Instructions to follow. Where a line of the material contains the string "data", copy that line.

***** The records

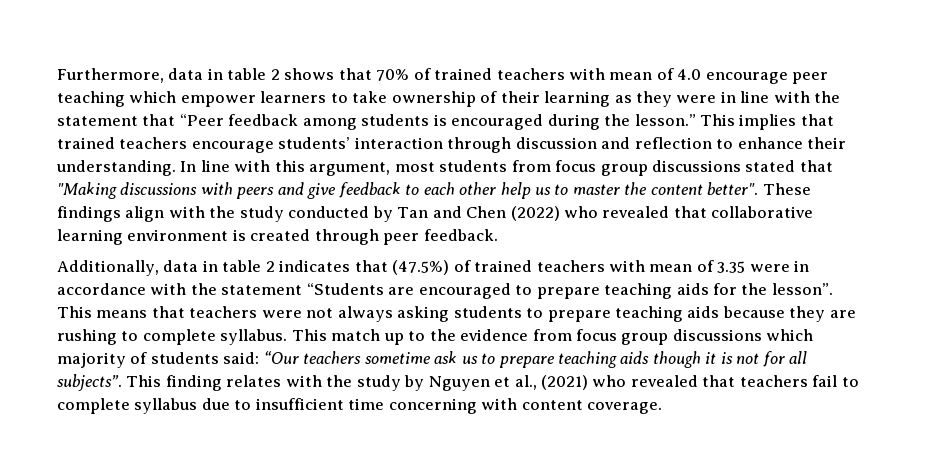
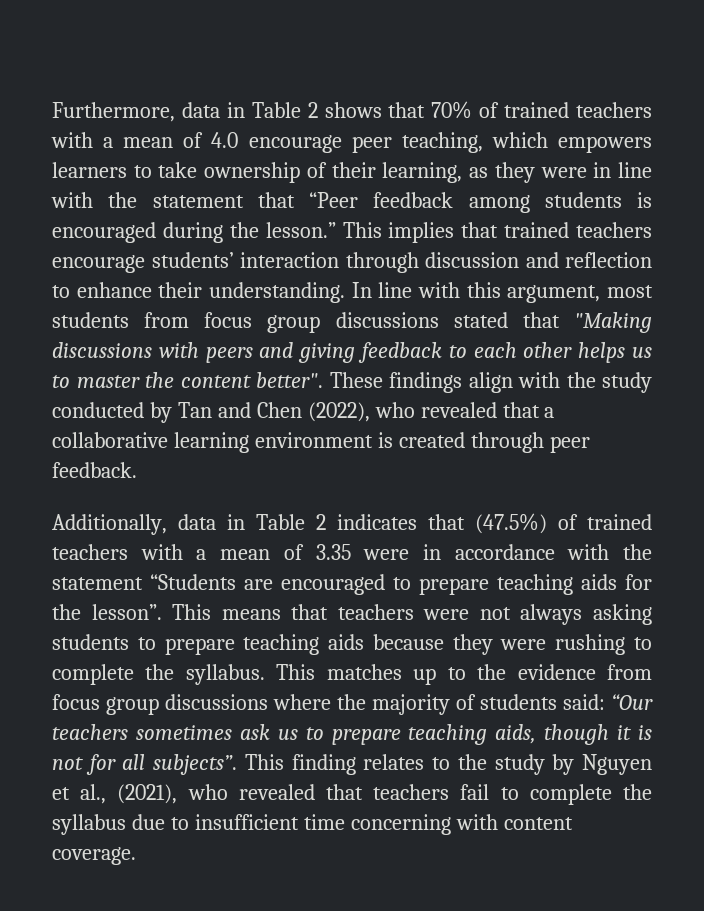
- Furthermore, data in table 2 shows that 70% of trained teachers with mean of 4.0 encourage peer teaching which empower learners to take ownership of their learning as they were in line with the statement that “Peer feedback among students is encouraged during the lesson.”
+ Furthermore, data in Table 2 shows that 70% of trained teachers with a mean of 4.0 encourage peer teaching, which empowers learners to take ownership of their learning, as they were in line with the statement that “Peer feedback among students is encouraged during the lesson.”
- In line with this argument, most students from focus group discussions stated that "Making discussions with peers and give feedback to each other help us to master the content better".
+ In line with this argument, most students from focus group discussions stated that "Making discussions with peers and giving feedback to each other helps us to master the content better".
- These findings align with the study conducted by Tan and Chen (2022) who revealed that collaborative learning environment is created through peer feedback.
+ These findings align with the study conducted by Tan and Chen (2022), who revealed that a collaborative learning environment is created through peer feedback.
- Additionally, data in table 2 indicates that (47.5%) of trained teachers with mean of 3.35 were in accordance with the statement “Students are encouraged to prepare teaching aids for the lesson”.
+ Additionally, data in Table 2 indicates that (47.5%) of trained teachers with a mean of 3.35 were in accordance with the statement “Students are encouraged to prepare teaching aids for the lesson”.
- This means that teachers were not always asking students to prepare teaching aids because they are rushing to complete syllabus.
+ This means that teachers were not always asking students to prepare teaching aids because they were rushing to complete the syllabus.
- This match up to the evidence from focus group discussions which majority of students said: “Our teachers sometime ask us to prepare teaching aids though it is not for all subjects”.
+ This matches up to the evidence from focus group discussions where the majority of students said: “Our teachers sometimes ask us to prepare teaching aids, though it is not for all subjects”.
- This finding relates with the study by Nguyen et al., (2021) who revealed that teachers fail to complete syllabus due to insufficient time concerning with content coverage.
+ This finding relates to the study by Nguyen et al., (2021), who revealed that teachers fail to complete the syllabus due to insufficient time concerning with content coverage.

**********

Result of this task.
- Furthermore, data in table 2 shows that 70% of trained teachers with mean of 4.0 encourage peer teaching which empower learners to take ownership of their learning as they were in line with the statement that “Peer feedback among students is encouraged during the lesson.”
+ Furthermore, data in Table 2 shows that 70% of trained teachers with a mean of 4.0 encourage peer teaching, which empowers learners to take ownership of their learning, as they were in line with the statement that “Peer feedback among students is encouraged during the lesson.”
- Additionally, data in table 2 indicates that (47.5%) of trained teachers with mean of 3.35 were in accordance with the statement “Students are encouraged to prepare teaching aids for the lesson”.
+ Additionally, data in Table 2 indicates that (47.5%) of trained teachers with a mean of 3.35 were in accordance with the statement “Students are encouraged to prepare teaching aids for the lesson”.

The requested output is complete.